Present the following entries again, word for word and in full.

▶ Structured diff data:
-=-=-=-=-
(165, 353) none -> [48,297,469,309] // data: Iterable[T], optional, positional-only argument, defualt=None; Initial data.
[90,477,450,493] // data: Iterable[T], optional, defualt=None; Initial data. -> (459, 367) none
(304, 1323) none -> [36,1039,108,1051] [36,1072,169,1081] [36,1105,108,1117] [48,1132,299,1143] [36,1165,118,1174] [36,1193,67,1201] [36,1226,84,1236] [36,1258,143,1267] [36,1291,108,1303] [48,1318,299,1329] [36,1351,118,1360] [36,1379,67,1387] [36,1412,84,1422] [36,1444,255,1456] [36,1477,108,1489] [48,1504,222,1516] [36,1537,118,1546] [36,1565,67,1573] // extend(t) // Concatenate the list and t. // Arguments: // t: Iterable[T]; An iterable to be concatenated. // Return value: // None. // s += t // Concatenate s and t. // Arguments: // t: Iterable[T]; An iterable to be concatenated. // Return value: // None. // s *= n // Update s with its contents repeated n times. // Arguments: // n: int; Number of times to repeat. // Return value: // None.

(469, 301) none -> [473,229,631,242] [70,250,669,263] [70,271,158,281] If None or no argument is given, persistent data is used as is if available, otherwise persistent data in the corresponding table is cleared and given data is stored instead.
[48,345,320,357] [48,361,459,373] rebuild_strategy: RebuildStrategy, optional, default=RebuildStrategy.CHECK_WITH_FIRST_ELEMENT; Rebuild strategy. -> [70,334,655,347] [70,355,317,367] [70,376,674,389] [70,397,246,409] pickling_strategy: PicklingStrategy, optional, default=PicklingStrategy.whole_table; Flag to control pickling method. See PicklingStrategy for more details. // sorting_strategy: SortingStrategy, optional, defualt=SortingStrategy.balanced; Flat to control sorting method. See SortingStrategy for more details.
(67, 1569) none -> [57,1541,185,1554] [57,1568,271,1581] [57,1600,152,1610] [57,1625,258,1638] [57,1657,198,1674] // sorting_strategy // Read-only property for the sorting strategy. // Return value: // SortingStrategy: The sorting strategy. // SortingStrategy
-=-=-=-=-
▶ The answer:
(165, 353) none -> [48,297,469,309] // data: Iterable[T], optional, positional-only argument, defualt=None; Initial data.
[90,477,450,493] // data: Iterable[T], optional, defualt=None; Initial data. -> (459, 367) none
(304, 1323) none -> [36,1039,108,1051] [36,1072,169,1081] [36,1105,108,1117] [48,1132,299,1143] [36,1165,118,1174] [36,1193,67,1201] [36,1226,84,1236] [36,1258,143,1267] [36,1291,108,1303] [48,1318,299,1329] [36,1351,118,1360] [36,1379,67,1387] [36,1412,84,1422] [36,1444,255,1456] [36,1477,108,1489] [48,1504,222,1516] [36,1537,118,1546] [36,1565,67,1573] // extend(t) // Concatenate the list and t. // Arguments: // t: Iterable[T]; An iterable to be concatenated. // Return value: // None. // s += t // Concatenate s and t. // Arguments: // t: Iterable[T]; An iterable to be concatenated. // Return value: // None. // s *= n // Update s with its contents repeated n times. // Arguments: // n: int; Number of times to repeat. // Return value: // None.

(469, 301) none -> [473,229,631,242] [70,250,669,263] [70,271,158,281] If None or no argument is given, persistent data is used as is if available, otherwise persistent data in the corresponding table is cleared and given data is stored instead.
[48,345,320,357] [48,361,459,373] rebuild_strategy: RebuildStrategy, optional, default=RebuildStrategy.CHECK_WITH_FIRST_ELEMENT; Rebuild strategy. -> [70,334,655,347] [70,355,317,367] [70,376,674,389] [70,397,246,409] pickling_strategy: PicklingStrategy, optional, default=PicklingStrategy.whole_table; Flag to control pickling method. See PicklingStrategy for more details. // sorting_strategy: SortingStrategy, optional, defualt=SortingStrategy.balanced; Flat to control sorting method. See SortingStrategy for more details.
(67, 1569) none -> [57,1541,185,1554] [57,1568,271,1581] [57,1600,152,1610] [57,1625,258,1638] [57,1657,198,1674] // sorting_strategy // Read-only property for the sorting strategy. // Return value: // SortingStrategy: The sorting strategy. // SortingStrategy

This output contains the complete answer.